Converting pqsignal to void return

Started by Paul Ramsey12 months ago9 messages
#1Paul Ramsey
pramsey@cleverelephant.ca

Nathan,

I just ran across this change when a bunch of CI’s I run barfed.

https://github.com/postgres/postgres/commit/d4a43b283751b23d32bbfa1ecc2cad2d16e3dde9

The problem we are having in extension land is that we often run functions in external libraries that take a long time to return, and we would like to ensure that PgSQL users can cancel their queries, even when control has passed into those functions.

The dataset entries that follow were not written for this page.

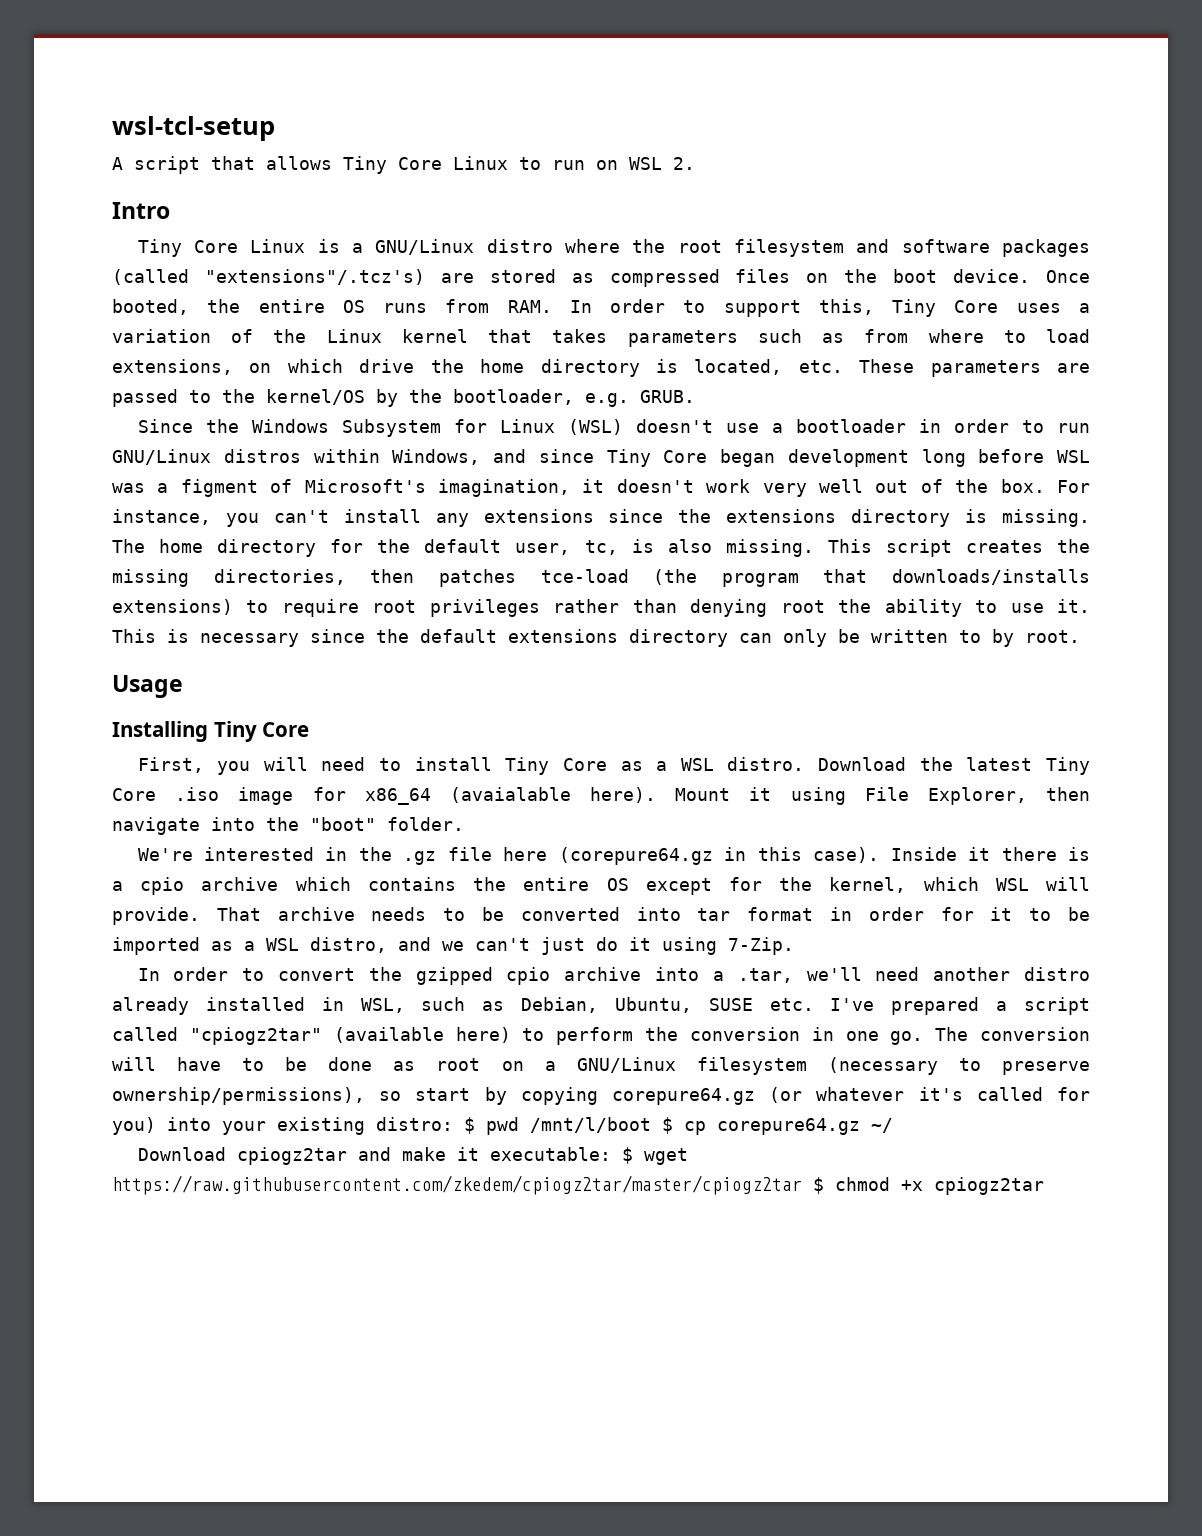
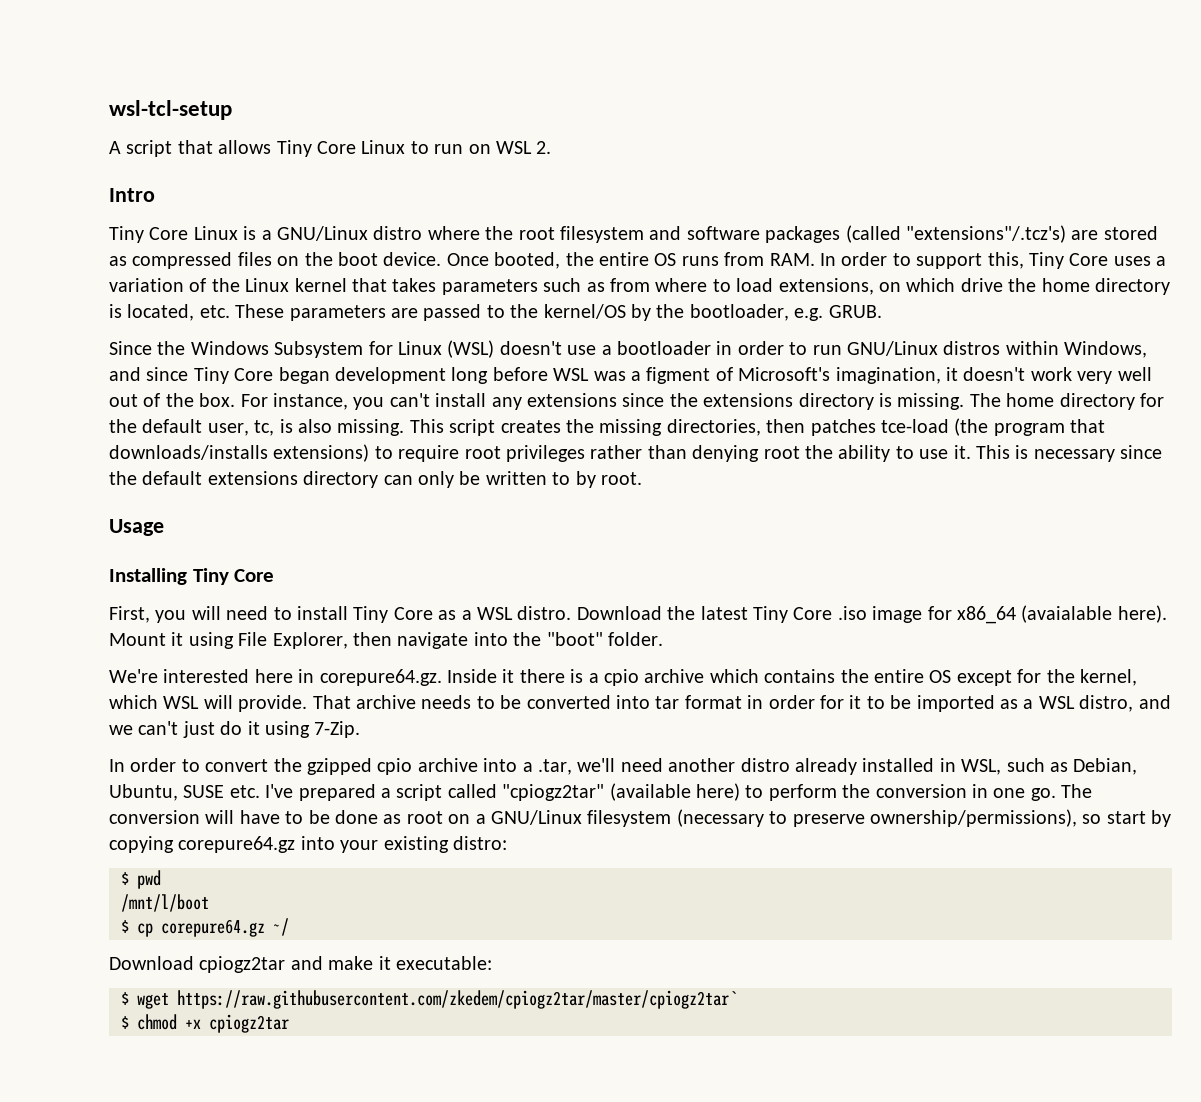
- We're interested in the .gz file here (corepure64.gz in this case). Inside it there is a cpio archive which contains the entire OS except for the kernel, which WSL will provide.
+ We're interested here in corepure64.gz. Inside it there is a cpio archive which contains the entire OS except for the kernel, which WSL will provide.
- The conversion will have to be done as root on a GNU/Linux filesystem (necessary to preserve ownership/permissions), so start by copying corepure64.gz (or whatever it's called for you) into your existing distro: $ pwd /mnt/l/boot $ cp corepure64.gz ~/
+ The conversion will have to be done as root on a GNU/Linux filesystem (necessary to preserve ownership/permissions), so start by copying corepure64.gz into your existing distro:
+ $ pwd
+ /mnt/l/boot
+ $ cp corepure64.gz ~/
- Download cpiogz2tar and make it executable: $ wget https://raw.githubusercontent.com/zkedem/cpiogz2tar/master/cpiogz2tar $ chmod +x cpiogz2tar
+ Download cpiogz2tar and make it executable:
+ $ wget https://raw.githubusercontent.com/zkedem/cpiogz2tar/master/cpiogz2tar`
+ $ chmod +x cpiogz2tar

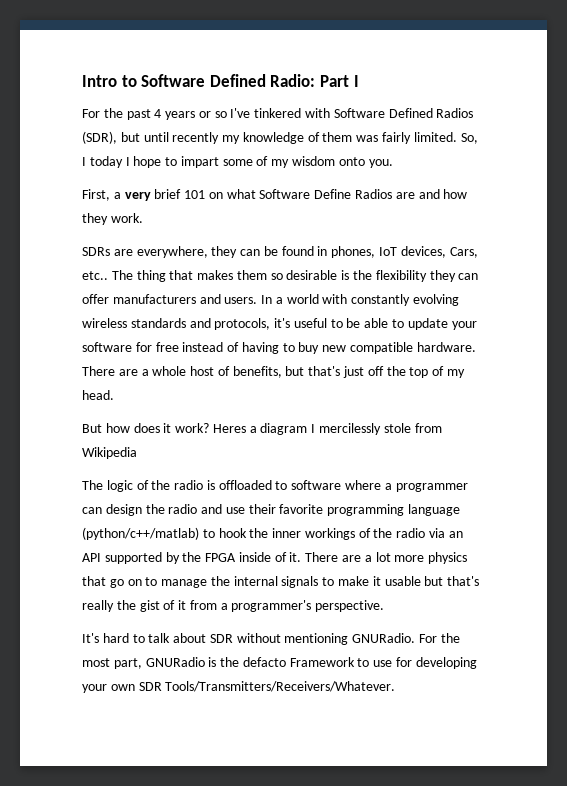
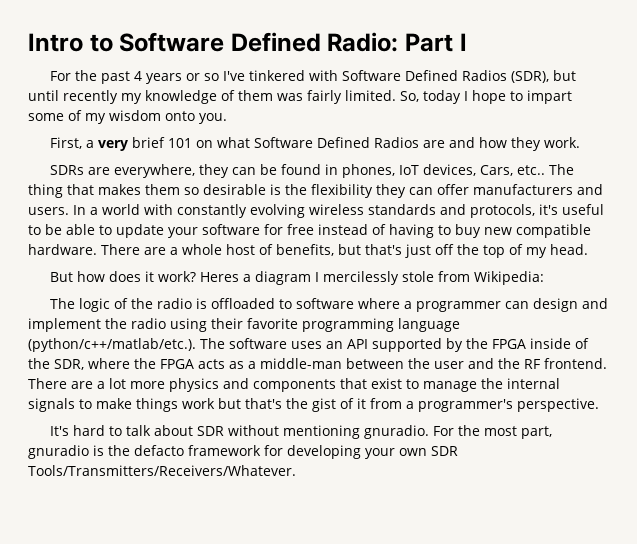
- So, I today I hope to impart some of my wisdom onto you.
+ So, today I hope to impart some of my wisdom onto you.
- First, a very brief 101 on what Software Define Radios are and how they work.
+ First, a very brief 101 on what Software Defined Radios are and how they work.
- Heres a diagram I mercilessly stole from Wikipedia
+ Heres a diagram I mercilessly stole from Wikipedia:
- The logic of the radio is offloaded to software where a programmer can design the radio and use their favorite programming language (python/c++/matlab) to hook the inner workings of the radio via an API supported by the FPGA inside of it.
+ The logic of the radio is offloaded to software where a programmer can design and implement the radio using their favorite programming language (python/c++/matlab/etc.). The software uses an API supported by the FPGA inside of the SDR, where the FPGA acts as a middle-man between the user and the RF frontend.
- There are a lot more physics that go on to manage the internal signals to make it usable but that's really the gist of it from a programmer's perspective.
+ There are a lot more physics and components that exist to manage the internal signals to make things work but that's the gist of it from a programmer's perspective.
- It's hard to talk about SDR without mentioning GNURadio.
+ It's hard to talk about SDR without mentioning gnuradio.
- For the most part, GNURadio is the defacto Framework to use for developing your own SDR Tools/Transmitters/Receivers/Whatever.
+ For the most part, gnuradio is the defacto framework for developing your own SDR Tools/Transmitters/Receivers/Whatever.

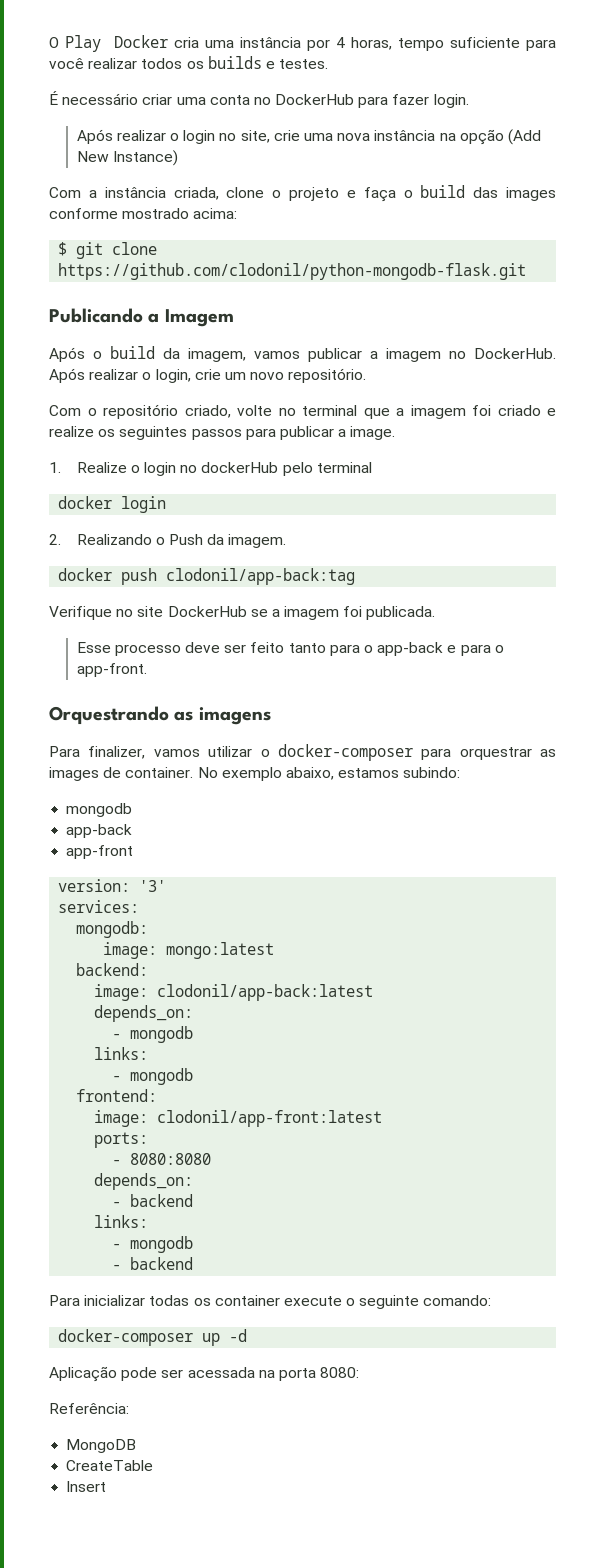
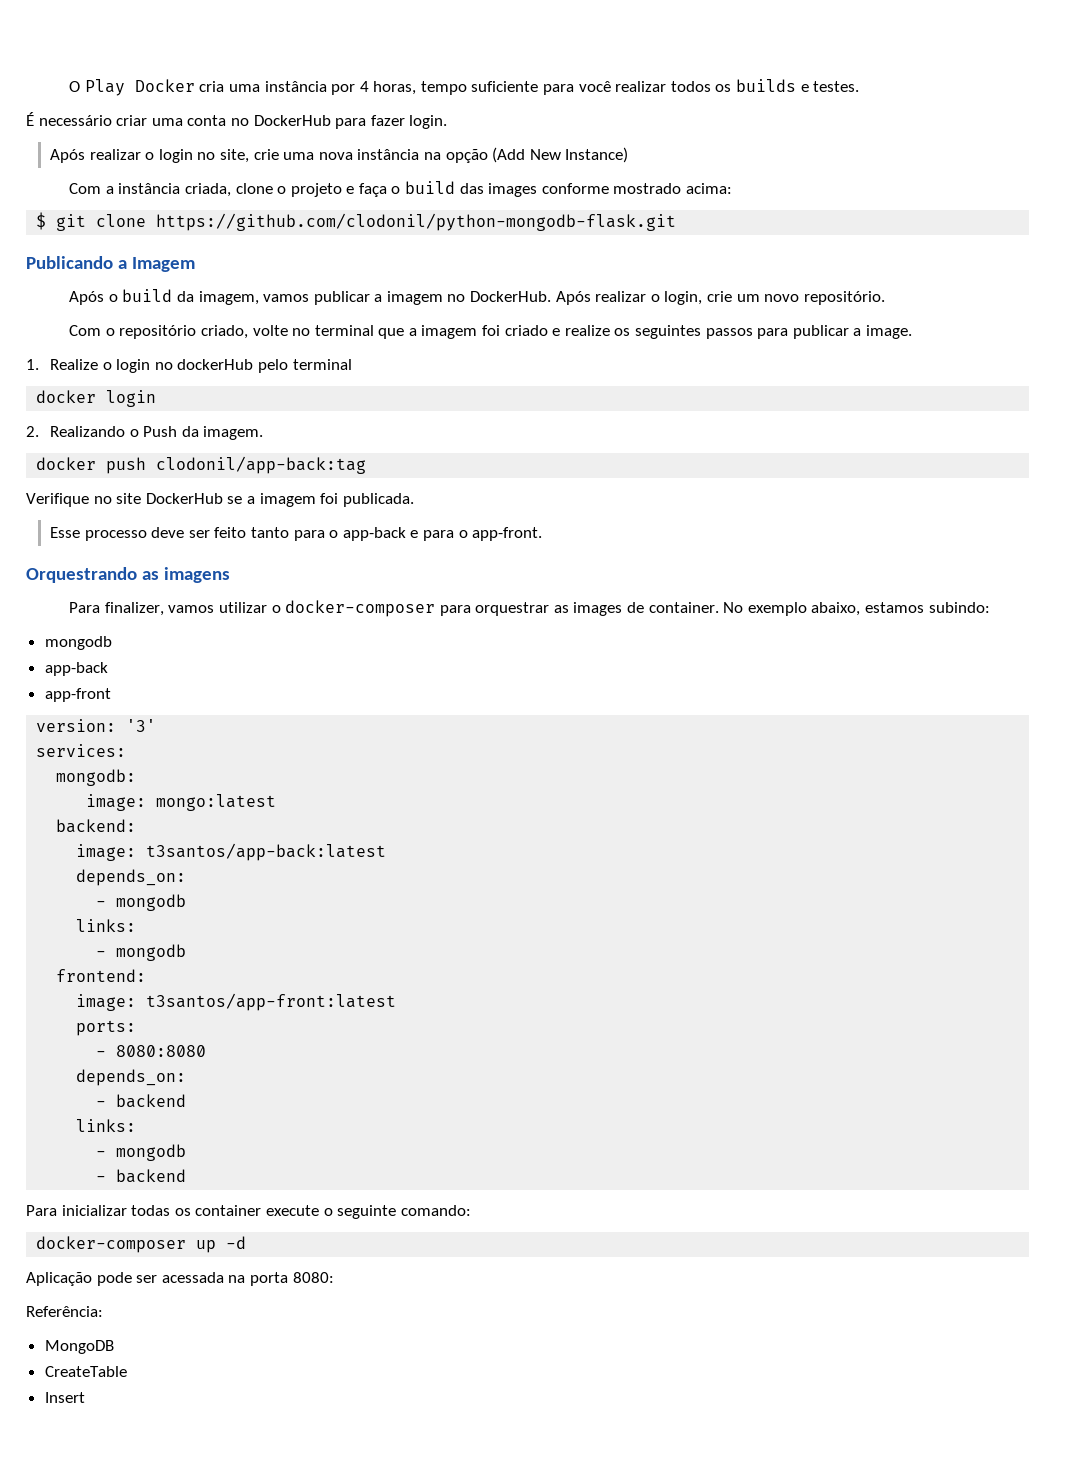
- image: clodonil/app-back:latest
+ image: t3santos/app-back:latest
- image: clodonil/app-front:latest
+ image: t3santos/app-front:latest

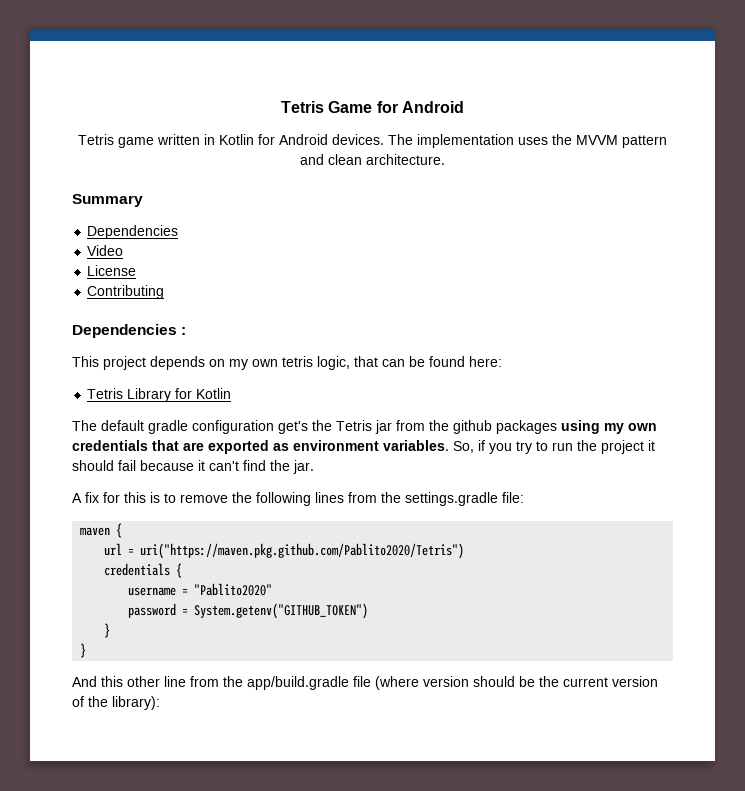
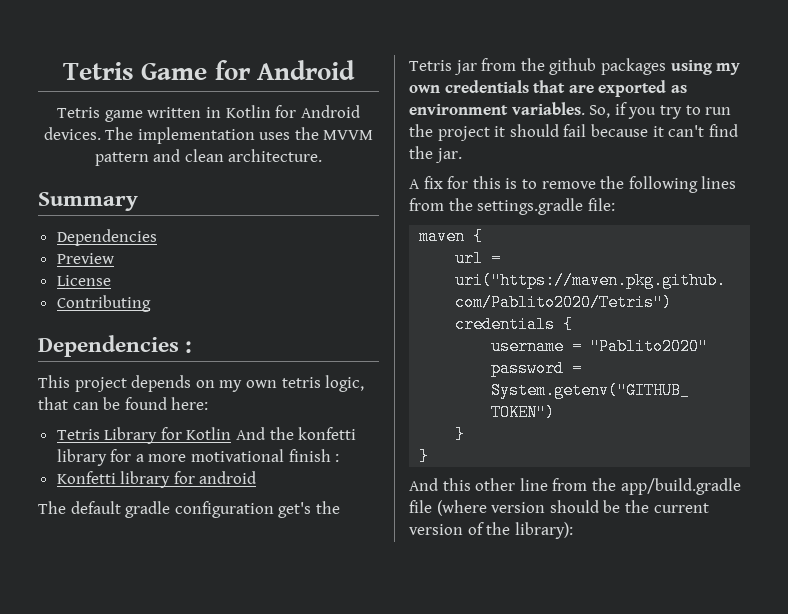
- Video
+ Preview
- Tetris Library for Kotlin
+ Tetris Library for Kotlin And the konfetti library for a more motivational finish :
+ Konfetti library for android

The way we have done it, historically, has been to take the return value of pqsignal(SIGINT, extension_signint_handler) and remember it, and then, inside extension_signint_handler, call the pgsql handler once we have done our own business.

https://github.com/pramsey/pgsql-http/blob/master/http.c#L345

It is possible we have been Doing It Wrong all this time, and would love some pointers on the right way to do this.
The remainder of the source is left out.